→ What you have to do
Going through the entries, how many lines include the string "Blachowkręt"? Answer only with the number.
►
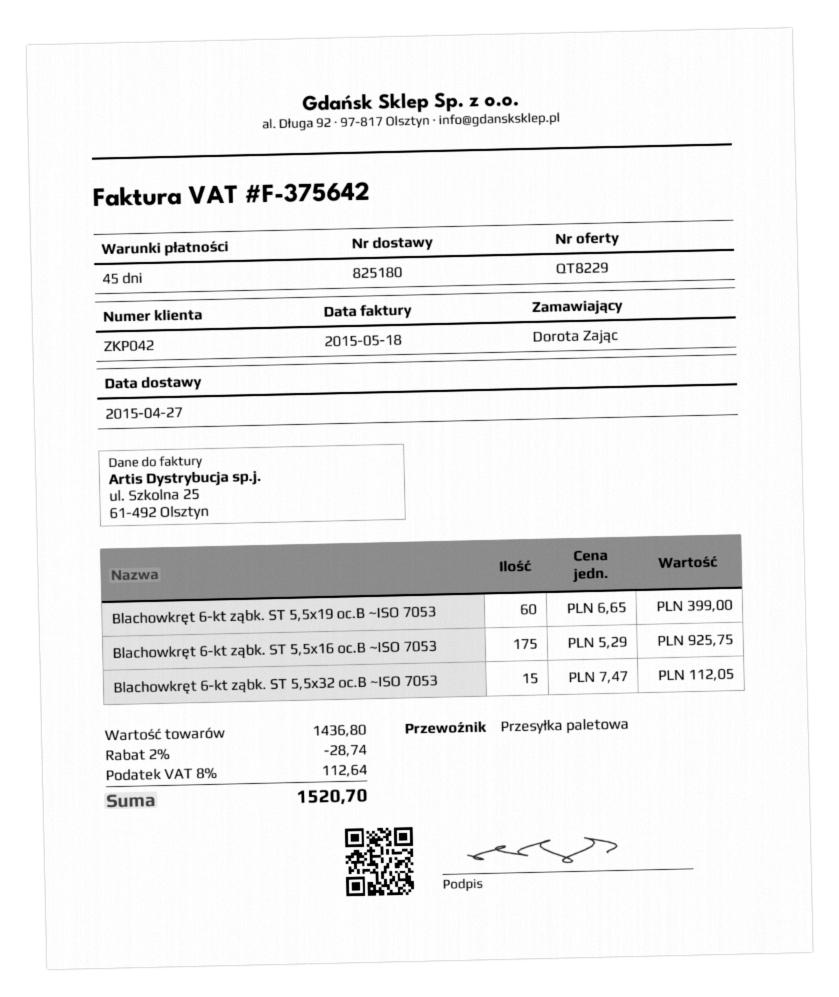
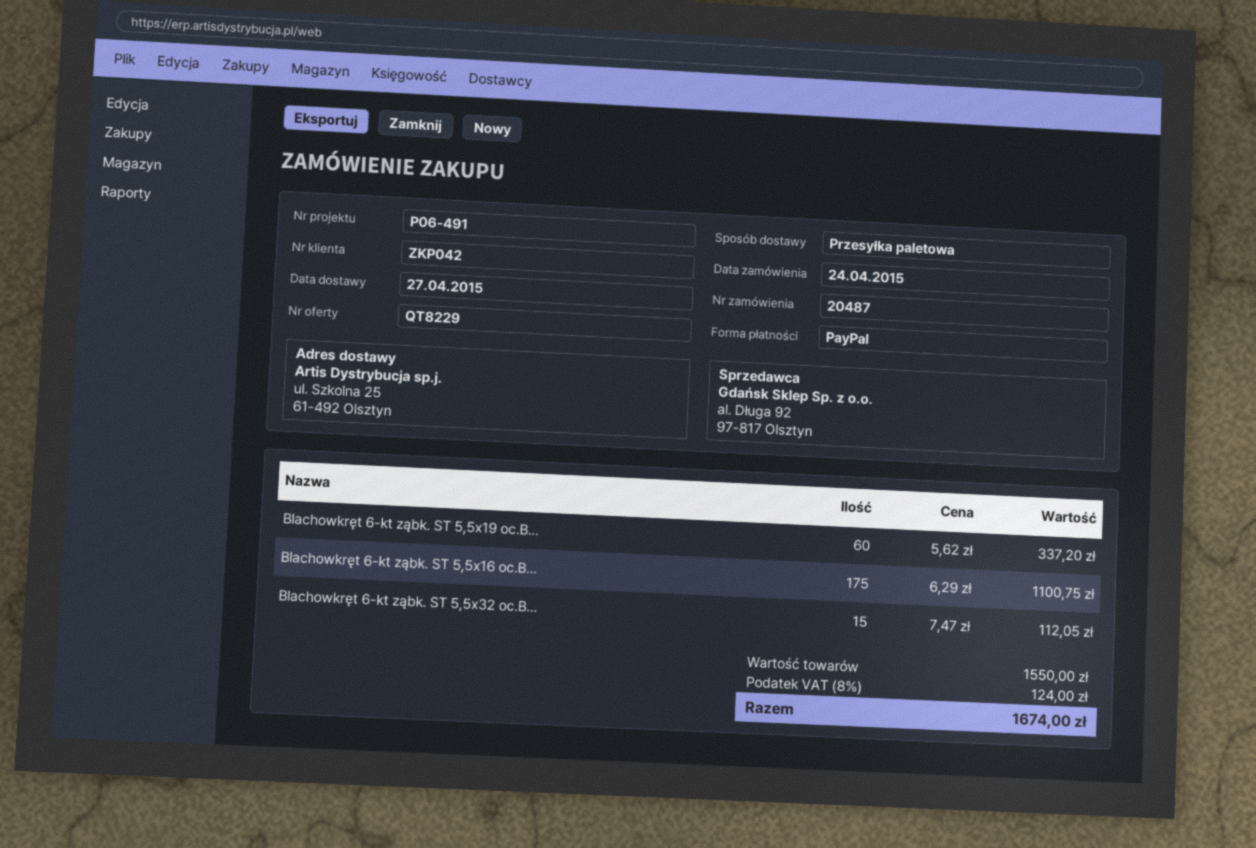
Blachowkręt 6-kt ząbk. ST 5,5x19 oc.B ~ISO 7053: 60 x 6.65 = 399.00 -> 60 x 5.62 = 337.20
Blachowkręt 6-kt ząbk. ST 5,5x16 oc.B ~ISO 7053: 175 x 5.29 = 925.75 -> 175 x 6.29 = 1100.75
subtotal: 1436.80 -> 1550.00
discount: 2% = 28.74 -> none
tax: 8% = 112.64 -> 8% = 124.00
total: 1520.70 -> 1674.00

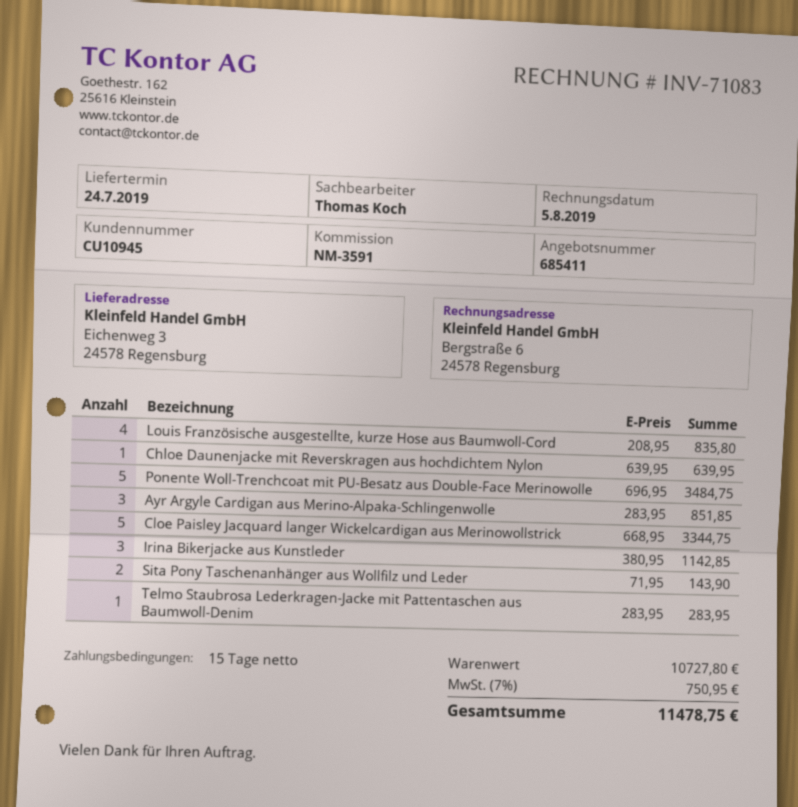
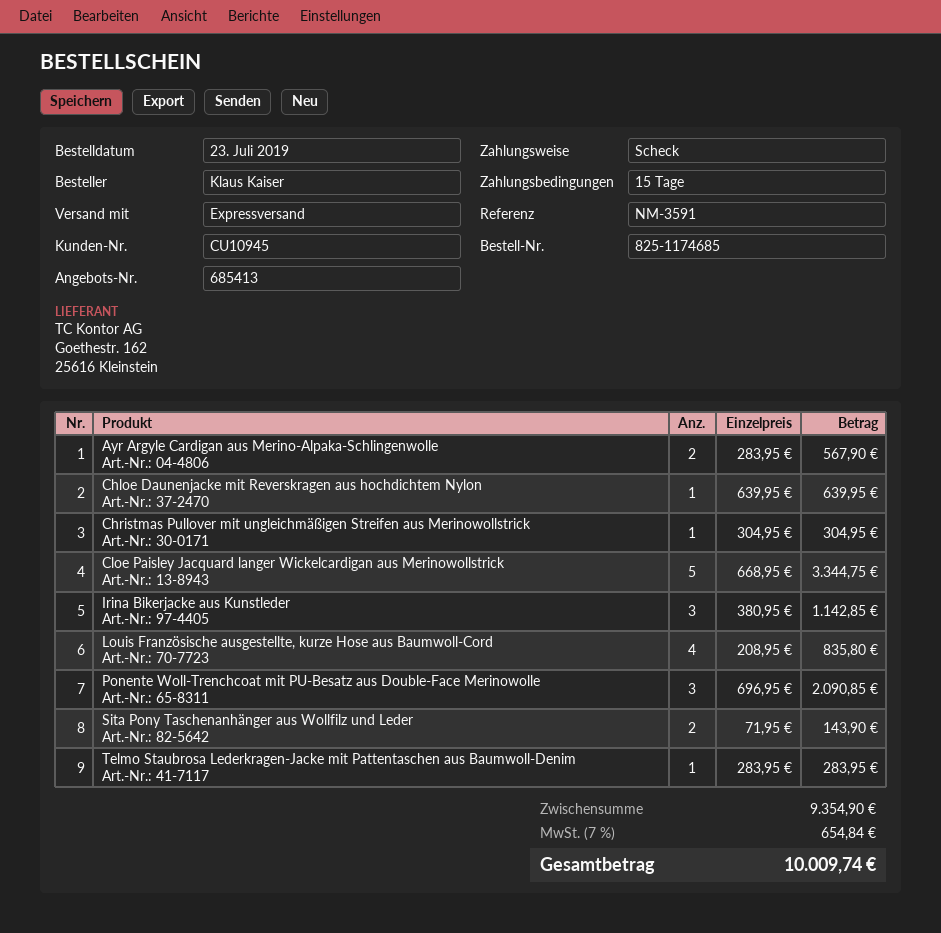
quote number: 685411 -> 685413
Ponente Woll-Trenchcoat mit PU-Besatz aus Double-Face Merinowolle: 5 x 696.95 = 3484.75 -> 3 x 696.95 = 2090.85
Ayr Argyle Cardigan aus Merino-Alpaka-Schlingenwolle: 3 x 283.95 = 851.85 -> 2 x 283.95 = 567.90
Christmas Pullover mit ungleichmäßigen Streifen aus Merinowollstrick: none -> 1 x 304.95 = 304.95
subtotal: 10727.80 -> 9354.90
tax: 7% = 750.95 -> 7% = 654.84
total: 11478.75 -> 10009.74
◄
→ Response to the task
2